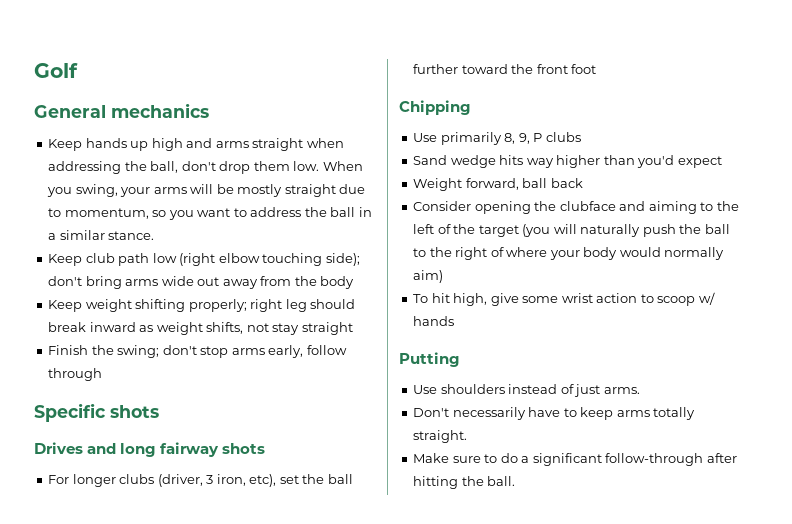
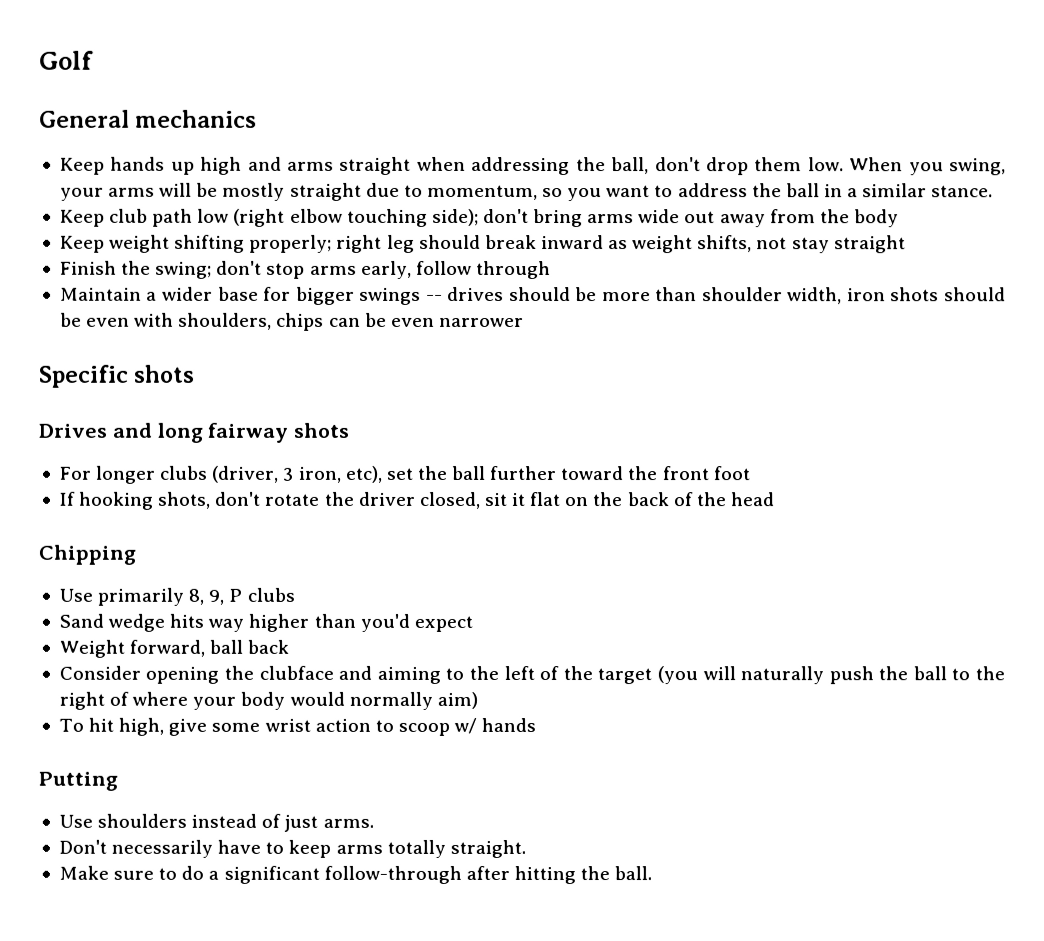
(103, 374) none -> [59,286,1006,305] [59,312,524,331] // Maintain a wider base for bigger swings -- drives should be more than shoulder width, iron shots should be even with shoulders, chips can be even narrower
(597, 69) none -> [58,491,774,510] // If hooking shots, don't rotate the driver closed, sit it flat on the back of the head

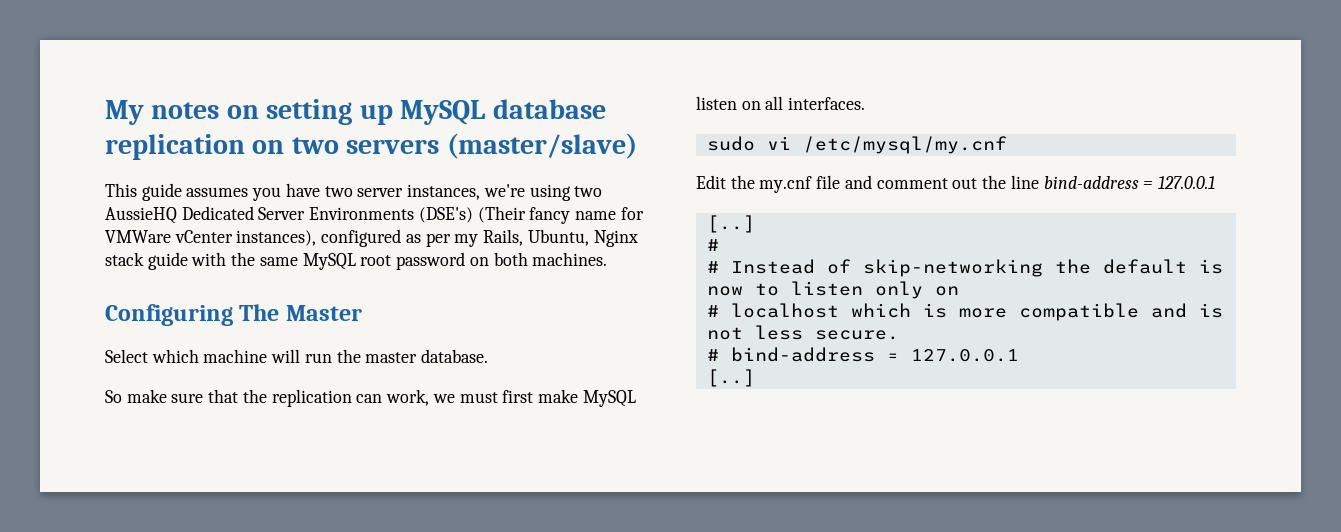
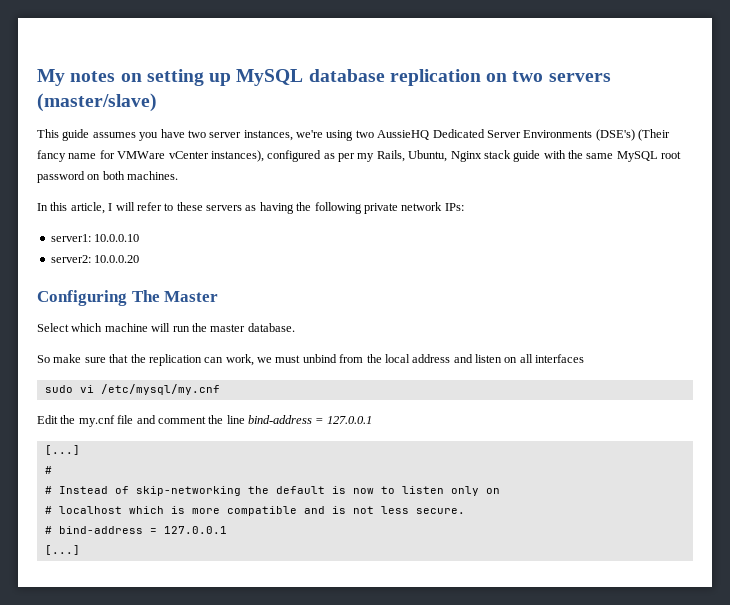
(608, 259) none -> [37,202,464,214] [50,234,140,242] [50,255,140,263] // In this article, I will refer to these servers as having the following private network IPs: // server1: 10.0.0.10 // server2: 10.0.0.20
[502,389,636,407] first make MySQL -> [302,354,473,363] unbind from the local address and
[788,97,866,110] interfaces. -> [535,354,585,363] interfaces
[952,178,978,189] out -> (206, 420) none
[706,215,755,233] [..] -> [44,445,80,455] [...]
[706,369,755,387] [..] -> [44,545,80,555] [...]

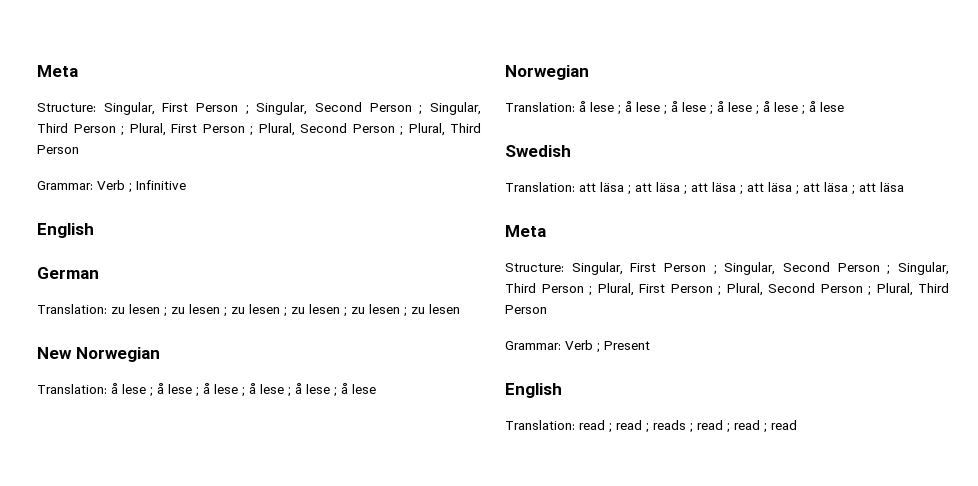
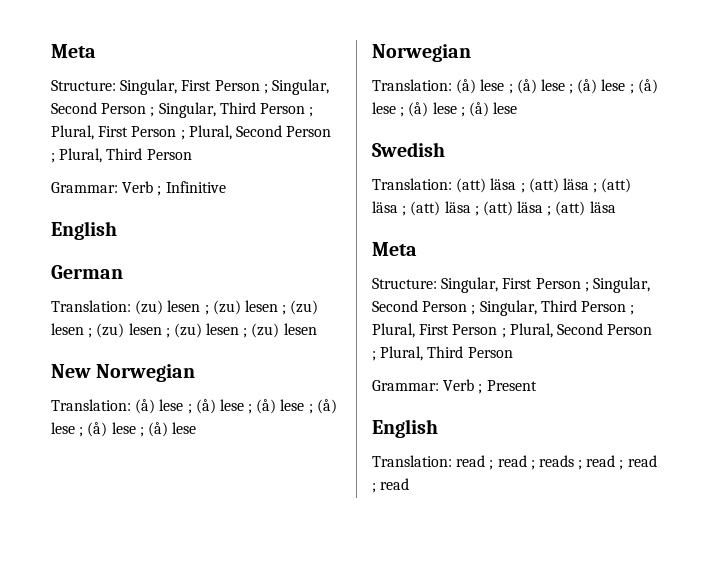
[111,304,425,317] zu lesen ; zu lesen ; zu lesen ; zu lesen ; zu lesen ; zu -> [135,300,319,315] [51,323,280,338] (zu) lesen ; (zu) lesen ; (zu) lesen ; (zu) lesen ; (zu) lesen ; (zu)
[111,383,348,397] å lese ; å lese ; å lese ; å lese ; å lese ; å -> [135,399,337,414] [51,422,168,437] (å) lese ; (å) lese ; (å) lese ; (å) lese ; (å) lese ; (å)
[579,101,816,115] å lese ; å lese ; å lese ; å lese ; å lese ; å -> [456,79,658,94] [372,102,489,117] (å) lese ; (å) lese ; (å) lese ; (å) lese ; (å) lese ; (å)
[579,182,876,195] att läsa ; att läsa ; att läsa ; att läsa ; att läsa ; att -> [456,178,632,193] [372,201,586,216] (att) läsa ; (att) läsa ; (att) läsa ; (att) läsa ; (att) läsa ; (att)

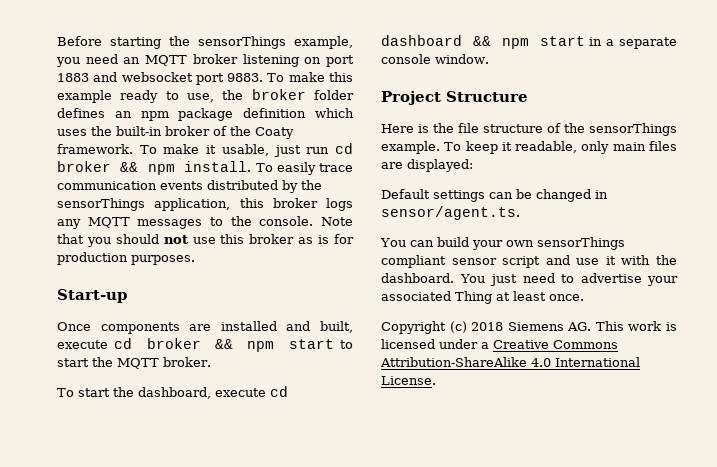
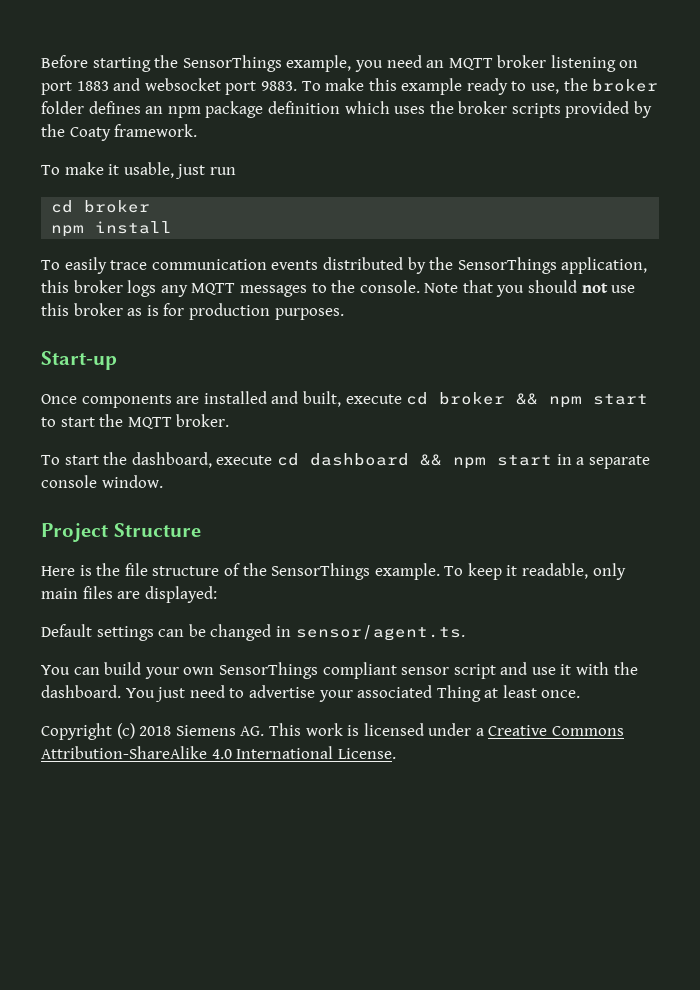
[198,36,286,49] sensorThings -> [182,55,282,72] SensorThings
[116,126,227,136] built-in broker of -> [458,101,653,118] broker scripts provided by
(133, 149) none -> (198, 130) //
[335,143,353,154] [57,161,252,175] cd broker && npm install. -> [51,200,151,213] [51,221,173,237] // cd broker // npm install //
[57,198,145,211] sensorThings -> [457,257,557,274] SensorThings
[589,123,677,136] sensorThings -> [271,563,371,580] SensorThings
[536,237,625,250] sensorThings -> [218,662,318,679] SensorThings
....
WORK ORDER: When a line in the records above contains the word "none", copy it.

RESULT FOR THIS EXERCISE:
(103, 374) none -> [59,286,1006,305] [59,312,524,331] // Maintain a wider base for bigger swings -- drives should be more than shoulder width, iron shots should be even with shoulders, chips can be even narrower
(597, 69) none -> [58,491,774,510] // If hooking shots, don't rotate the driver closed, sit it flat on the back of the head
(608, 259) none -> [37,202,464,214] [50,234,140,242] [50,255,140,263] // In this article, I will refer to these servers as having the following private network IPs: // server1: 10.0.0.10 // server2: 10.0.0.20
[952,178,978,189] out -> (206, 420) none
(133, 149) none -> (198, 130) //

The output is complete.